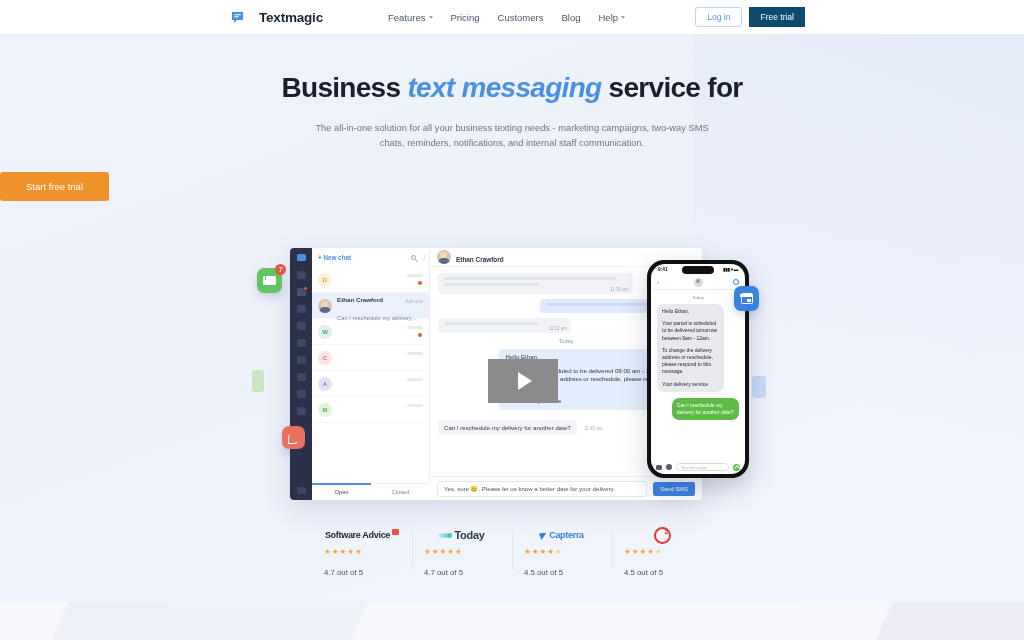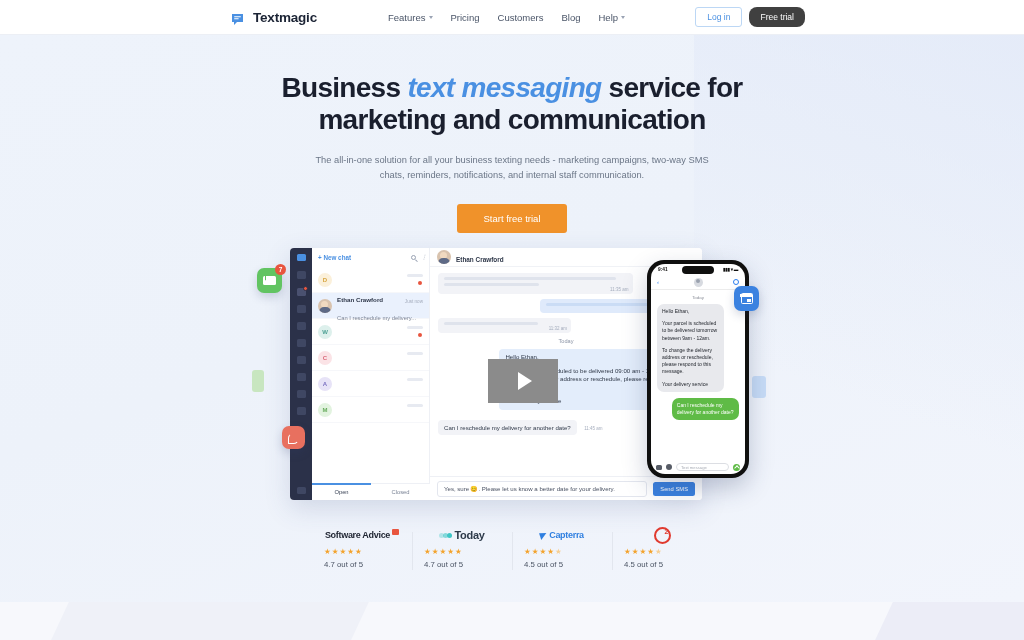--- a/index.html
+++ b/index.html
@@ -32,50 +32,50 @@
     position:absolute; right:-40px; top:0; width:180px; height:38px;
     background:#ecedf7; transform: skewX(-25deg);
   }
 
   
   .header{
     position:absolute; left:0; top:0; width:1024px; height:35px;
     background:#fff; display:flex; align-items:center;
     border-bottom:1px solid #eceff5; z-index:40;
   }
-  .logo{ position:absolute; left:231px; display:flex; align-items:flex-end; gap:9px; }
+  .logo{ position:absolute; left:231px; display:flex; align-items:flex-start; gap:15px; }
   .logo-mark{ width:13px; height:13px; position:relative; }
   .logo-text{ font-size:13.5px; font-weight:bold; color:#1b2334; letter-spacing:-.2px; }
 
   .nav{ position:absolute; left:388px; display:flex; align-items:center; gap:18px; }
   .nav-item{ font-size:9.5px; color:#4a5568; display:flex; align-items:center; gap:3px; cursor:pointer; white-space:nowrap; }
   .caret{ width:0;height:0;border-left:2.6px solid transparent;border-right:2.6px solid transparent;border-top:3px solid #9aa3b4; display:inline-block; }
 
   .hdr-actions{ position:absolute; right:219px; display:flex; align-items:center; gap:7px; }
   .btn-login{
     font-size:8.5px; color:#4a90e2; background:#fff; border:1px solid #bcd7f5;
     border-radius:3px; padding:4px 11px; cursor:pointer; white-space:nowrap;
   }
   .btn-freetrial{
-    font-size:8.5px; color:#fff; background:#404040; border:none;
-    border-radius:8px; padding:5px 11px; cursor:pointer; white-space:nowrap;
+    font-size:8.5px; color:#fff; background:#0c4a6e; border:none;
+    border-radius:0; padding:5px 11px; cursor:pointer; white-space:nowrap;
   }
 
   
   .hero{ position:absolute; left:0; top:72px; width:1024px; text-align:center; z-index:5; }
   h1.headline{
     font-size:28px; line-height:32px; font-weight:bold; color:#1a1f2e;
     letter-spacing:-.7px;
   }
   h1.headline .accent{ color:#4a90e2;font-style:italic; }
   .subhead{
     margin-top:17px; font-size:9.3px; line-height:15px; color:#6b7687;
     max-width:400px; margin-left:auto; margin-right:auto;
   }
-  .cta-row{ margin-top:21px; display:flex; justify-content:center; gap:14px; }
+  .cta-row{ margin-top:21px; display:flex; gap:14px; }
   .cta-primary{
     background:#f0922a; color:#fff; border:none; border-radius:3px;
     font-size:9.5px; padding:9px 26px; cursor:pointer; white-space:nowrap;
   }
   .cta-secondary{
     background:#fff; color:#4a90e2; border:1px solid #b9d5f3; border-radius:3px;
     font-size:9.5px; padding:9px 26px; cursor:pointer; white-space:nowrap;
   }
 
   
@@ -248,21 +248,21 @@
     justify-content:center; gap:0; z-index:8;
   }
   .rev{ width:100px; position:relative; padding:0 12px; }
   .rev + .rev::before{
     content:""; position:absolute; left:0; top:4px; width:1px; height:38px; background:#e2e6ee;
   }
   .rev-logo{ height:14px; display:flex; align-items:center; justify-content:center; gap:2px; }
   .rl-text{ font-size:9px; font-weight:bold; letter-spacing:-.3px; white-space:nowrap; }
   .stars{ margin-top:5px; font-size:7.5px; color:#f3a32c; letter-spacing:1px; }
   .stars .half{ color:#f7cf92; }
-  .rev-score{ margin-top:4px; font-size:7.8px; color:#4b5464; white-space:nowrap; }
+  .rev-score{ margin-top:12px; font-size:7.8px; color:#4b5464; white-space:nowrap; }
 
   .ga-dots{ display:inline-block; position:relative; width:13px; height:8px; }
   .ga-dots i{ position:absolute; top:1.5px; width:5px; height:5px; border-radius:50%; background:#3fc6c6; }
   .ga-dots i:nth-child(1){ left:0; opacity:.35; }
   .ga-dots i:nth-child(2){ left:4px; opacity:.6; }
   .ga-dots i:nth-child(3){ left:8px; }
   .cap-tri{ display:inline-block; width:0;height:0; border-left:7px solid #2f7fe0;
             border-bottom:5px solid transparent; border-top:2px solid transparent;
             transform:rotate(-18deg); }
   .sa-flag{ display:inline-block; width:7px; height:6px; background:#e8553f; border-radius:1px;
@@ -309,21 +309,20 @@
 
     <div class="hdr-actions">
       <button class="btn-login">Log in</button>
       <button class="btn-freetrial">Free trial</button>
     </div>
   </div>
 
   <div class="hero">
     <h1 class="headline">
       <span>Business </span><span class="accent">text messaging</span><span> service for</span><br>
-      <span>marketing and communication</span>
     </h1>
     <p class="subhead">The all-in-one solution for all your business texting needs - marketing campaigns, two-way SMS chats, reminders, notifications, and internal staff communication.</p>
     <div class="cta-row">
       <button class="cta-primary">Start free trial</button>
     </div>
   </div>
 
   <div class="mockup">
 
     <div class="side-chip chip-green"></div>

☆ ☆ ☆ ☆ ☆ ☆ ☆

## What to do
Every record above needs to be repeated exactly; pictures are to be left out.

## Exercise output
--- a/index.html
+++ b/index.html
@@ -32,50 +32,50 @@
     position:absolute; right:-40px; top:0; width:180px; height:38px;
     background:#ecedf7; transform: skewX(-25deg);
   }
 
   
   .header{
     position:absolute; left:0; top:0; width:1024px; height:35px;
     background:#fff; display:flex; align-items:center;
     border-bottom:1px solid #eceff5; z-index:40;
   }
-  .logo{ position:absolute; left:231px; display:flex; align-items:flex-end; gap:9px; }
+  .logo{ position:absolute; left:231px; display:flex; align-items:flex-start; gap:15px; }
   .logo-mark{ width:13px; height:13px; position:relative; }
   .logo-text{ font-size:13.5px; font-weight:bold; color:#1b2334; letter-spacing:-.2px; }
 
   .nav{ position:absolute; left:388px; display:flex; align-items:center; gap:18px; }
   .nav-item{ font-size:9.5px; color:#4a5568; display:flex; align-items:center; gap:3px; cursor:pointer; white-space:nowrap; }
   .caret{ width:0;height:0;border-left:2.6px solid transparent;border-right:2.6px solid transparent;border-top:3px solid #9aa3b4; display:inline-block; }
 
   .hdr-actions{ position:absolute; right:219px; display:flex; align-items:center; gap:7px; }
   .btn-login{
     font-size:8.5px; color:#4a90e2; background:#fff; border:1px solid #bcd7f5;
     border-radius:3px; padding:4px 11px; cursor:pointer; white-space:nowrap;
   }
   .btn-freetrial{
-    font-size:8.5px; color:#fff; background:#404040; border:none;
-    border-radius:8px; padding:5px 11px; cursor:pointer; white-space:nowrap;
+    font-size:8.5px; color:#fff; background:#0c4a6e; border:none;
+    border-radius:0; padding:5px 11px; cursor:pointer; white-space:nowrap;
   }
 
   
   .hero{ position:absolute; left:0; top:72px; width:1024px; text-align:center; z-index:5; }
   h1.headline{
     font-size:28px; line-height:32px; font-weight:bold; color:#1a1f2e;
     letter-spacing:-.7px;
   }
   h1.headline .accent{ color:#4a90e2;font-style:italic; }
   .subhead{
     margin-top:17px; font-size:9.3px; line-height:15px; color:#6b7687;
     max-width:400px; margin-left:auto; margin-right:auto;
   }
-  .cta-row{ margin-top:21px; display:flex; justify-content:center; gap:14px; }
+  .cta-row{ margin-top:21px; display:flex; gap:14px; }
   .cta-primary{
     background:#f0922a; color:#fff; border:none; border-radius:3px;
     font-size:9.5px; padding:9px 26px; cursor:pointer; white-space:nowrap;
   }
   .cta-secondary{
     background:#fff; color:#4a90e2; border:1px solid #b9d5f3; border-radius:3px;
     font-size:9.5px; padding:9px 26px; cursor:pointer; white-space:nowrap;
   }
 
   
@@ -248,21 +248,21 @@
     justify-content:center; gap:0; z-index:8;
   }
   .rev{ width:100px; position:relative; padding:0 12px; }
   .rev + .rev::before{
     content:""; position:absolute; left:0; top:4px; width:1px; height:38px; background:#e2e6ee;
   }
   .rev-logo{ height:14px; display:flex; align-items:center; justify-content:center; gap:2px; }
   .rl-text{ font-size:9px; font-weight:bold; letter-spacing:-.3px; white-space:nowrap; }
   .stars{ margin-top:5px; font-size:7.5px; color:#f3a32c; letter-spacing:1px; }
   .stars .half{ color:#f7cf92; }
-  .rev-score{ margin-top:4px; font-size:7.8px; color:#4b5464; white-space:nowrap; }
+  .rev-score{ margin-top:12px; font-size:7.8px; color:#4b5464; white-space:nowrap; }
 
   .ga-dots{ display:inline-block; position:relative; width:13px; height:8px; }
   .ga-dots i{ position:absolute; top:1.5px; width:5px; height:5px; border-radius:50%; background:#3fc6c6; }
   .ga-dots i:nth-child(1){ left:0; opacity:.35; }
   .ga-dots i:nth-child(2){ left:4px; opacity:.6; }
   .ga-dots i:nth-child(3){ left:8px; }
   .cap-tri{ display:inline-block; width:0;height:0; border-left:7px solid #2f7fe0;
             border-bottom:5px solid transparent; border-top:2px solid transparent;
             transform:rotate(-18deg); }
   .sa-flag{ display:inline-block; width:7px; height:6px; background:#e8553f; border-radius:1px;
@@ -309,21 +309,20 @@
 
     <div class="hdr-actions">
       <button class="btn-login">Log in</button>
       <button class="btn-freetrial">Free trial</button>
     </div>
   </div>
 
   <div class="hero">
     <h1 class="headline">
       <span>Business </span><span class="accent">text messaging</span><span> service for</span><br>
-      <span>marketing and communication</span>
     </h1>
     <p class="subhead">The all-in-one solution for all your business texting needs - marketing campaigns, two-way SMS chats, reminders, notifications, and internal staff communication.</p>
     <div class="cta-row">
       <button class="cta-primary">Start free trial</button>
     </div>
   </div>
 
   <div class="mockup">
 
     <div class="side-chip chip-green"></div>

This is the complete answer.